→ YOUR TASK
Extract from the entries below, exactly as given, only the lines from the line containing "- http://www.friedensbildung.org/stiftungszweck/ |" to the line containing "civil liberties in", both lines included.

________________

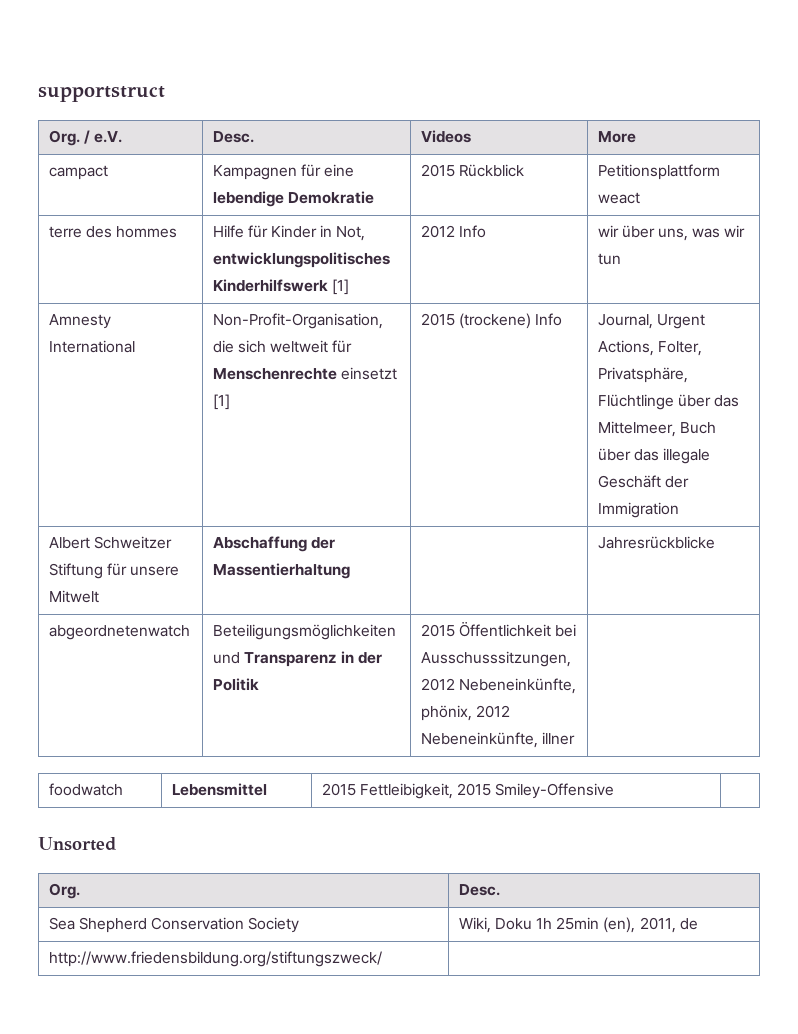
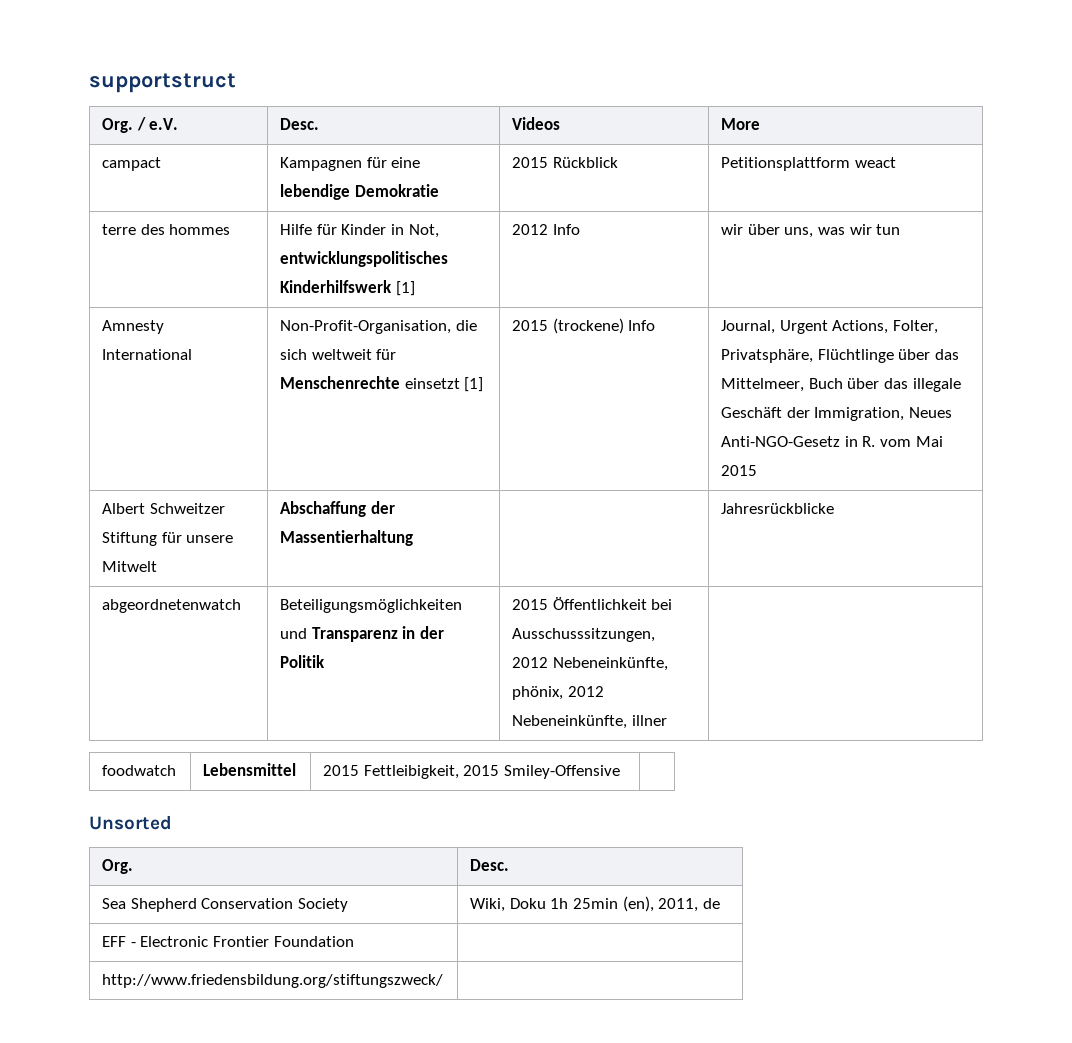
- Amnesty International | Non-Profit-Organisation, die sich weltweit für Menschenrechte einsetzt [1] | 2015 (trockene) Info | Journal, Urgent Actions, Folter, Privatsphäre, Flüchtlinge über das Mittelmeer, Buch über das illegale Geschäft der Immigration
+ Amnesty International | Non-Profit-Organisation, die sich weltweit für Menschenrechte einsetzt [1] | 2015 (trockene) Info | Journal, Urgent Actions, Folter, Privatsphäre, Flüchtlinge über das Mittelmeer, Buch über das illegale Geschäft der Immigration, Neues Anti-NGO-Gesetz in R. vom Mai 2015
+ EFF - Electronic Frontier Foundation |

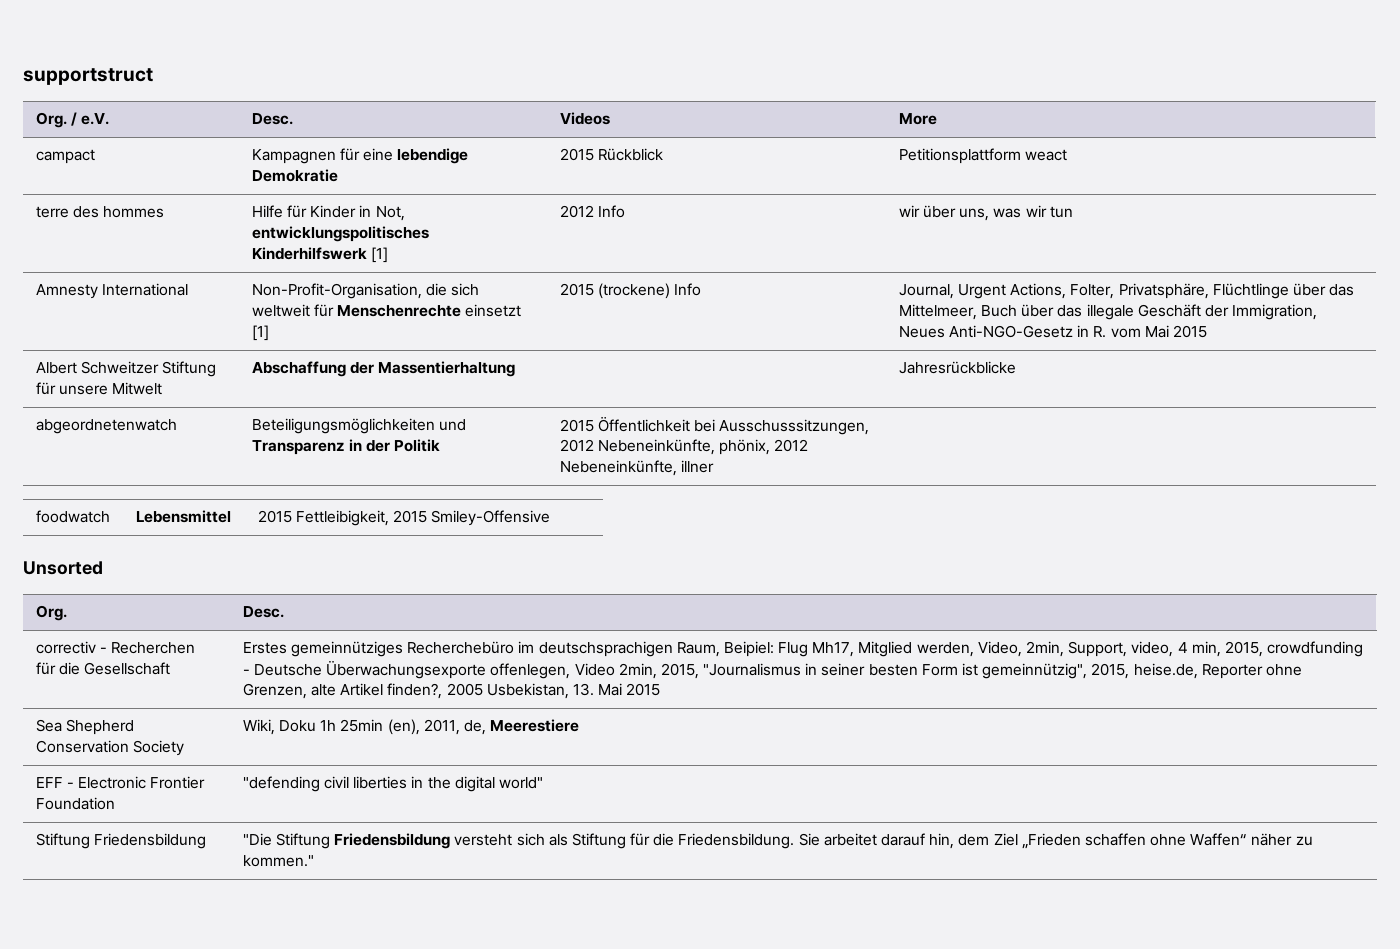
+ correctiv - Recherchen für die Gesellschaft | Erstes gemeinnütziges Recherchebüro im deutschsprachigen Raum, Beipiel: Flug Mh17, Mitglied werden, Video, 2min, Support, video, 4 min, 2015, crowdfunding - Deutsche Überwachungsexporte offenlegen, Video 2min, 2015, "Journalismus in seiner besten Form ist gemeinnützig", 2015, heise.de, Reporter ohne Grenzen, alte Artikel finden?, 2005 Usbekistan, 13. Mai 2015
- Sea Shepherd Conservation Society | Wiki, Doku 1h 25min (en), 2011, de
+ Sea Shepherd Conservation Society | Wiki, Doku 1h 25min (en), 2011, de, Meerestiere
- EFF - Electronic Frontier Foundation |
- http://www.friedensbildung.org/stiftungszweck/ |
+ EFF - Electronic Frontier Foundation | "defending civil liberties in the digital world"
+ Stiftung Friedensbildung | "Die Stiftung Friedensbildung versteht sich als Stiftung für die Friedensbildung. Sie arbeitet darauf hin, dem Ziel „Frieden schaffen ohne Waffen“ näher zu kommen."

________________

→ OUTPUT OF THE TASK
- http://www.friedensbildung.org/stiftungszweck/ |
+ EFF - Electronic Frontier Foundation | "defending civil liberties in the digital world"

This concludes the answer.